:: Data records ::

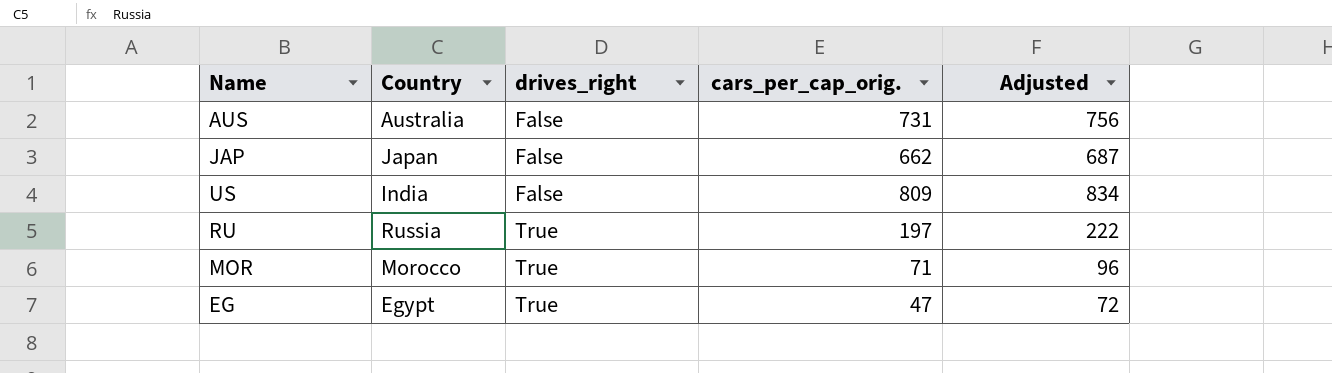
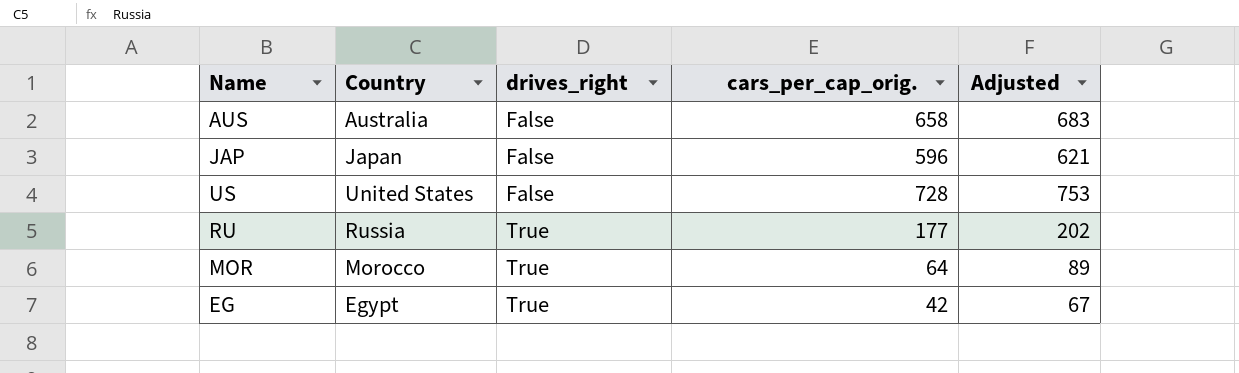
AUS | cars_per_cap_orig.: 731 -> 658
AUS | Adjusted: 756 -> 683
JAP | cars_per_cap_orig.: 662 -> 596
JAP | Adjusted: 687 -> 621
US | Country: India -> United States
US | cars_per_cap_orig.: 809 -> 728
US | Adjusted: 834 -> 753
RU | cars_per_cap_orig.: 197 -> 177
RU | Adjusted: 222 -> 202
MOR | cars_per_cap_orig.: 71 -> 64
MOR | Adjusted: 96 -> 89
EG | cars_per_cap_orig.: 47 -> 42
EG | Adjusted: 72 -> 67

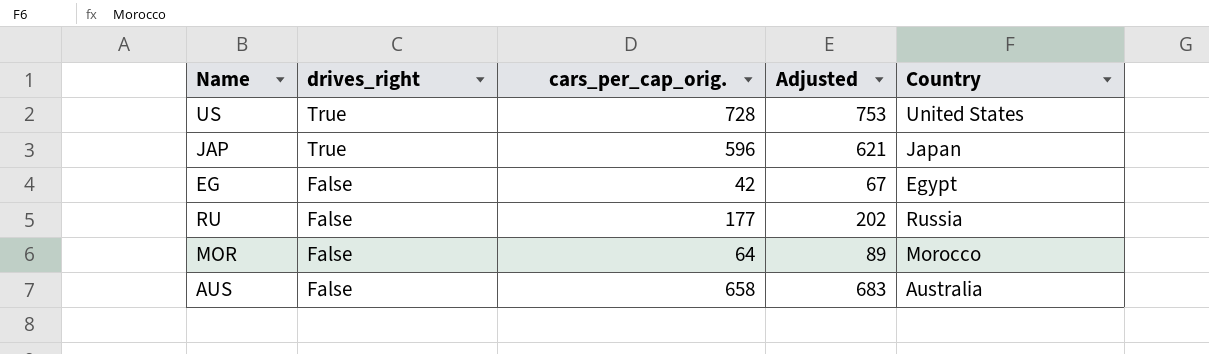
row order: drives_right ascending -> drives_right descending
column Country | position: 2 -> 5
US | drives_right: False -> True
JAP | drives_right: False -> True
EG | drives_right: True -> False
RU | drives_right: True -> False
MOR | drives_right: True -> False

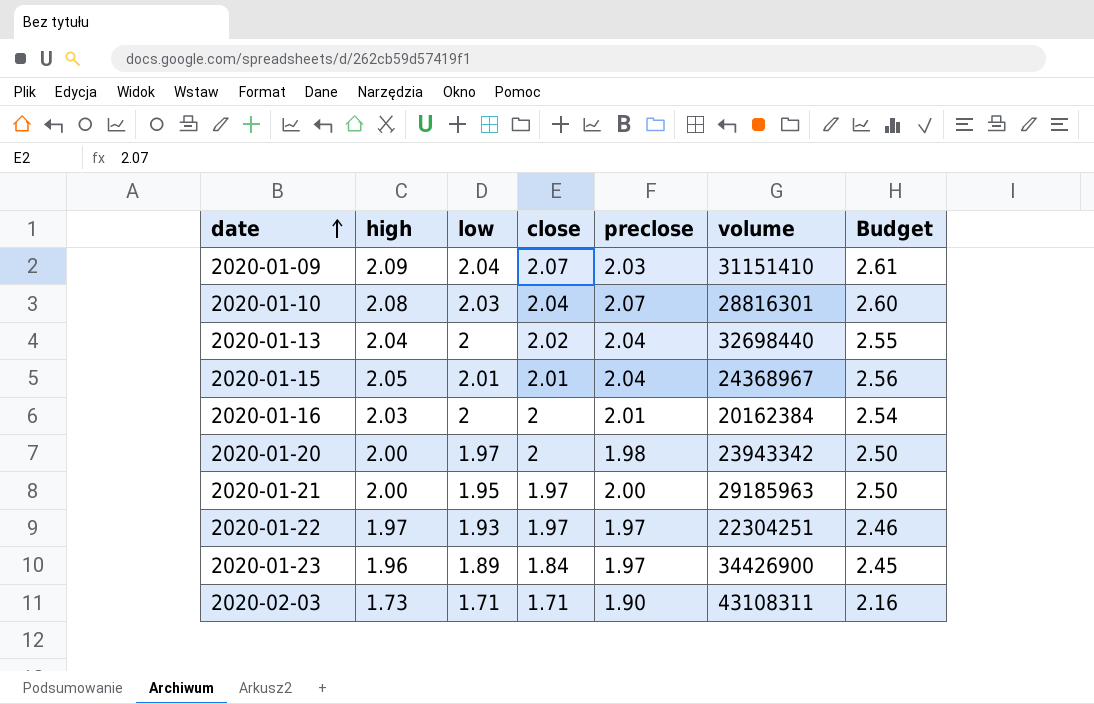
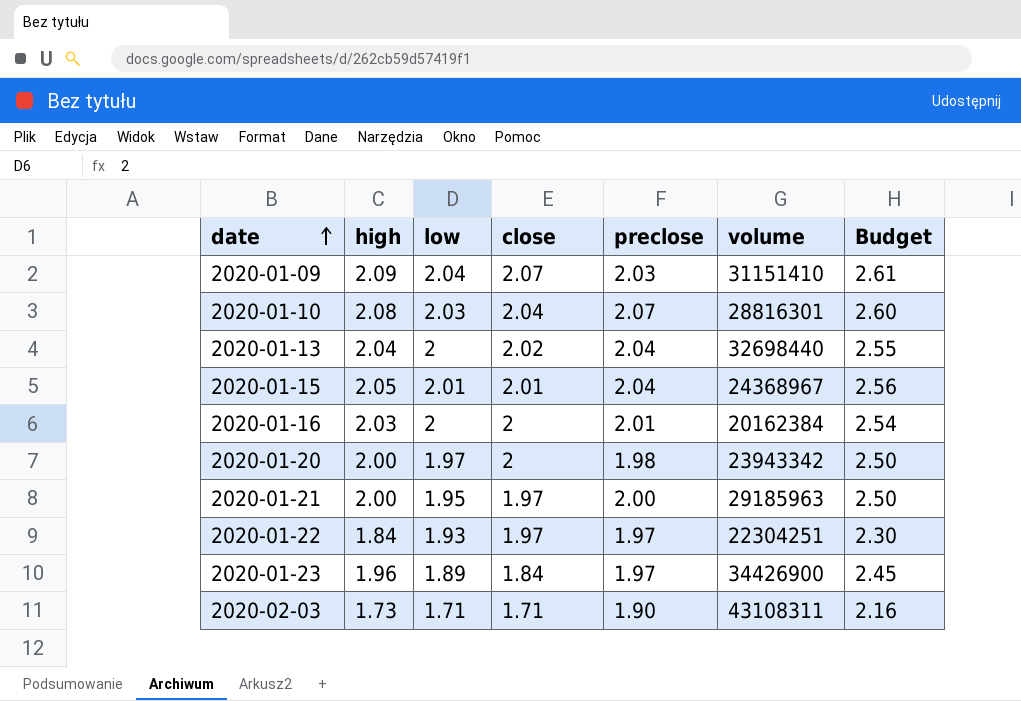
2020-01-22 | high: 1.97 -> 1.84
2020-01-22 | Budget: 2.46 -> 2.30

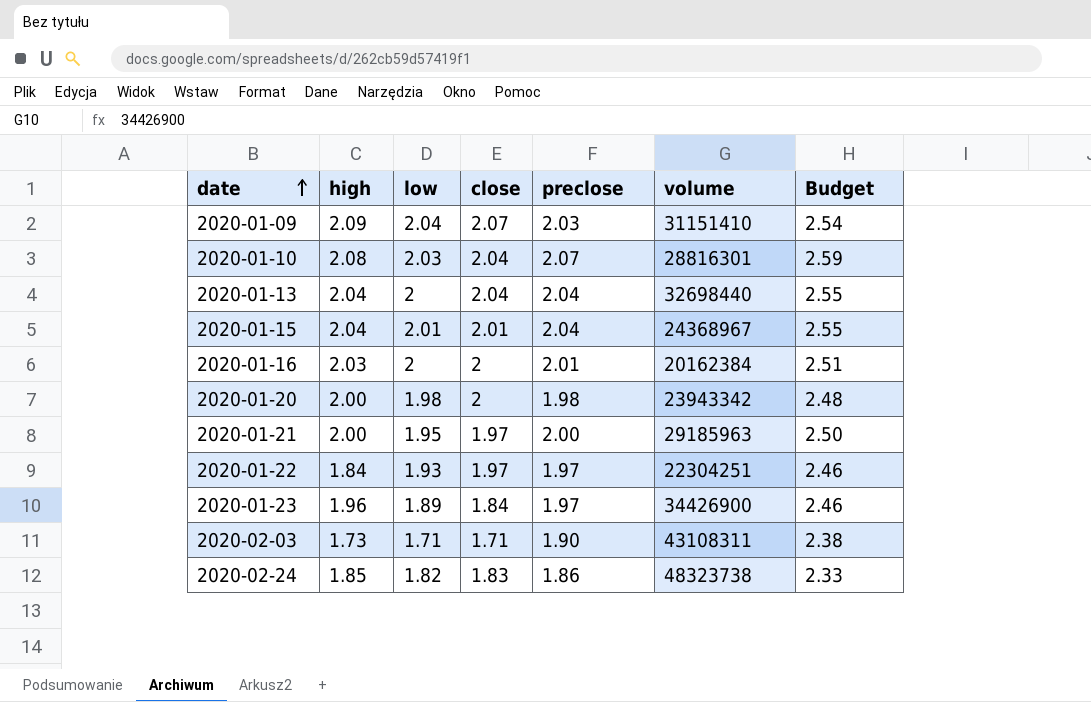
column Budget | formula: [high] * 1.25 -> [preclose] * 1.25
2020-01-13 | close: 2.02 -> 2.04
2020-01-15 | high: 2.05 -> 2.04
2020-01-20 | low: 1.97 -> 1.98
row 2020-02-24: none -> 1.85 | 1.82 | 1.83 | 1.86 | 48323738 | 2.33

:: PROMPT ::
Every line above with the word "True" belongs in the answer, copied as written.

:: REPLY TO THE TASK ::
US | drives_right: False -> True
JAP | drives_right: False -> True
EG | drives_right: True -> False
RU | drives_right: True -> False
MOR | drives_right: True -> False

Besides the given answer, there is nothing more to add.